THE TASK: Using the listing below, show all lines that hold the word "machine".

INFORMATION SHOWN:
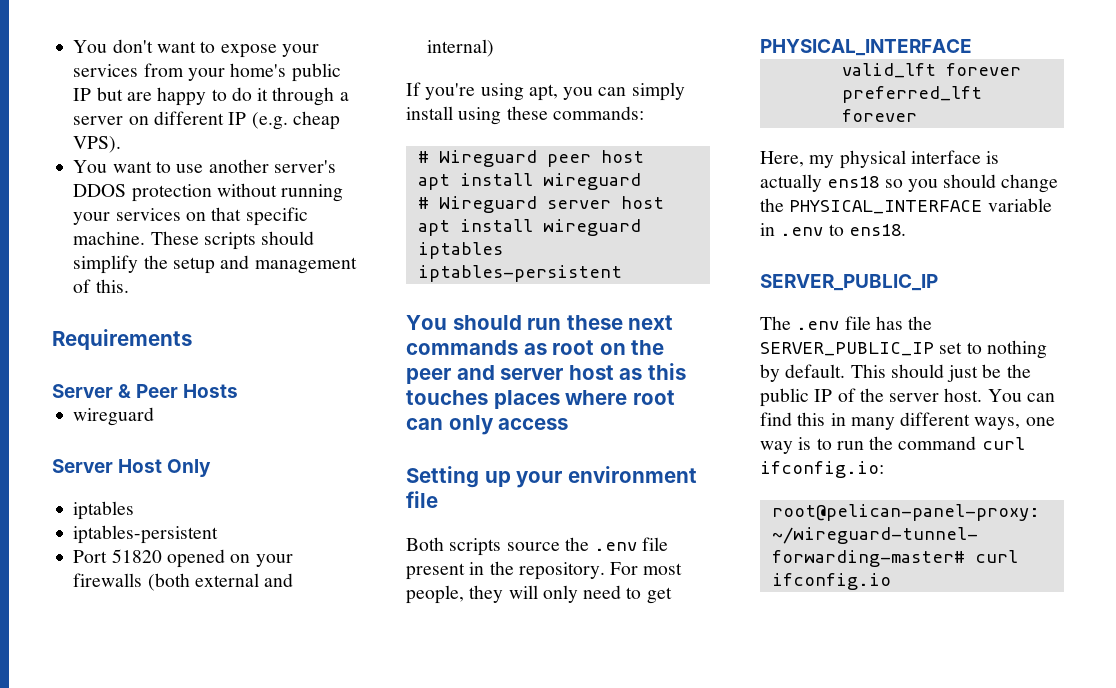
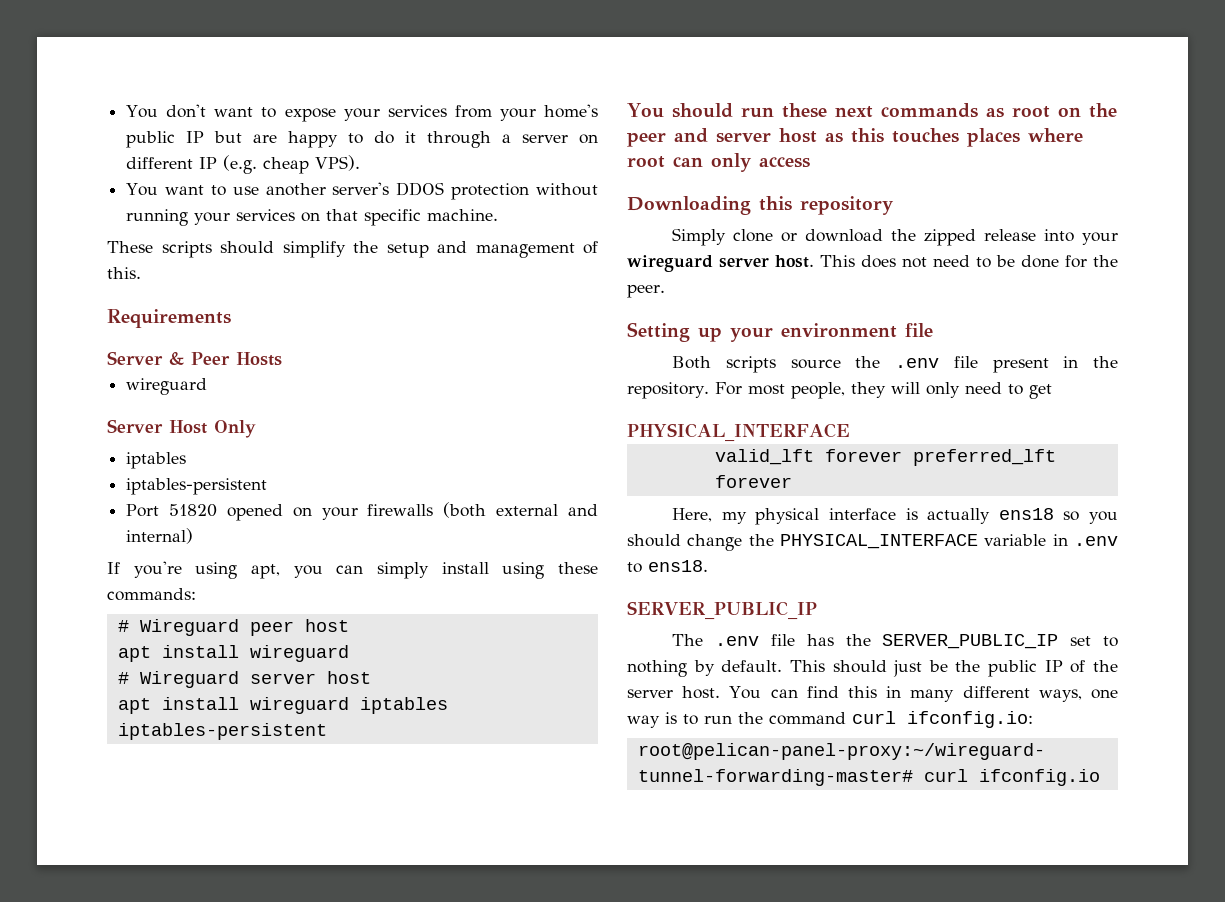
- You want to use another server's DDOS protection without running your services on that specific machine. These scripts should simplify the setup and management of this.
+ You want to use another server's DDOS protection without running your services on that specific machine.
+ These scripts should simplify the setup and management of this.
+ Downloading this repository
+ Simply clone or download the zipped release into your wireguard server host. This does not need to be done for the peer.

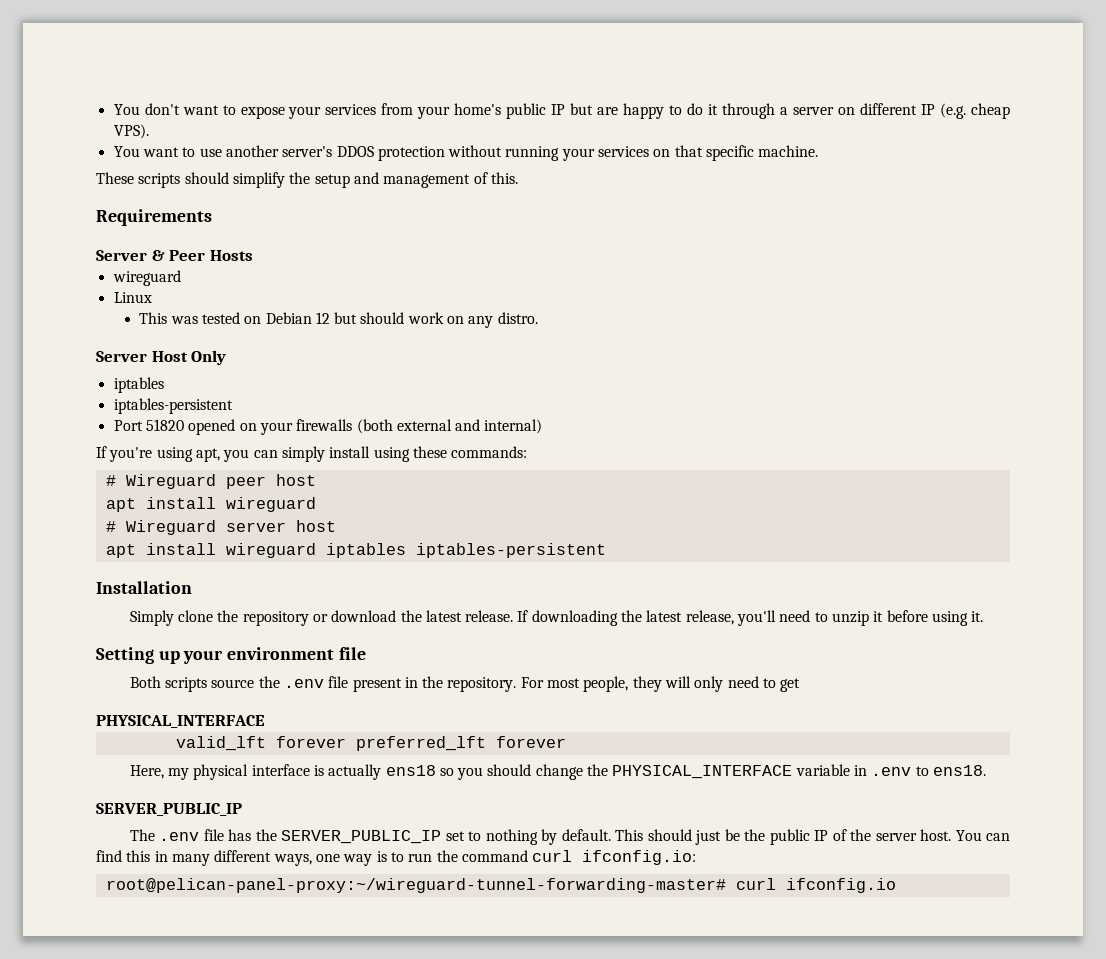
+ Linux
+ This was tested on Debian 12 but should work on any distro.
- You should run these next commands as root on the peer and server host as this touches places where root can only access
- Downloading this repository
+ Installation
- Simply clone or download the zipped release into your wireguard server host. This does not need to be done for the peer.
+ Simply clone the repository or download the latest release. If downloading the latest release, you'll need to unzip it before using it.

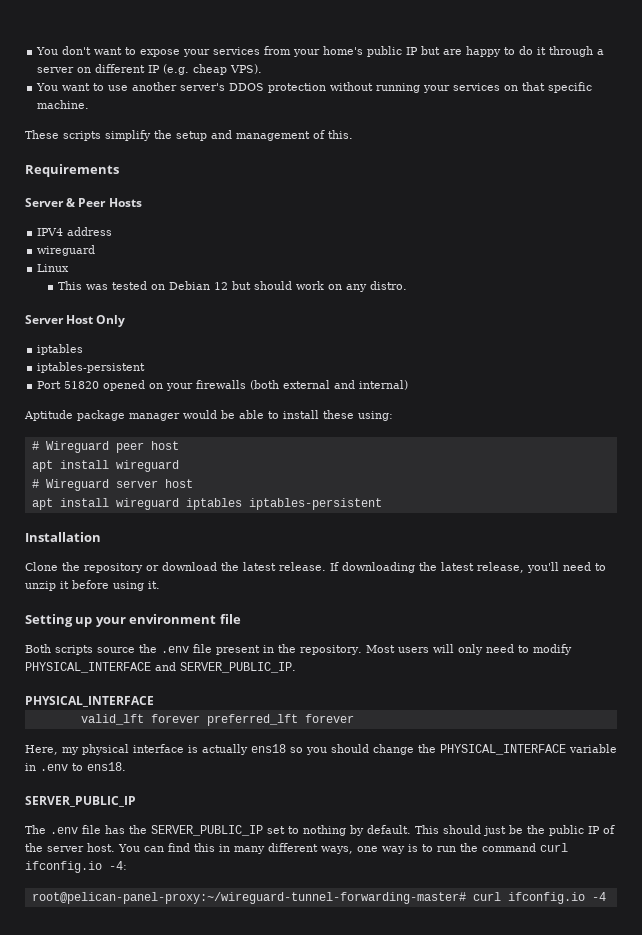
- These scripts should simplify the setup and management of this.
+ These scripts simplify the setup and management of this.
+ IPV4 address
- If you're using apt, you can simply install using these commands:
+ Aptitude package manager would be able to install these using:
- Simply clone the repository or download the latest release.
+ Clone the repository or download the latest release.
- For most people, they will only need to get
+ Most users will only need to modify PHYSICAL_INTERFACE and SERVER_PUBLIC_IP.
- You can find this in many different ways, one way is to run the command curl ifconfig.io:
+ You can find this in many different ways, one way is to run the command curl ifconfig.io -4:
- root@pelican-panel-proxy:~/wireguard-tunnel-forwarding-master# curl ifconfig.io
+ root@pelican-panel-proxy:~/wireguard-tunnel-forwarding-master# curl ifconfig.io -4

RESULT BELOW:
- You want to use another server's DDOS protection without running your services on that specific machine. These scripts should simplify the setup and management of this.
+ You want to use another server's DDOS protection without running your services on that specific machine.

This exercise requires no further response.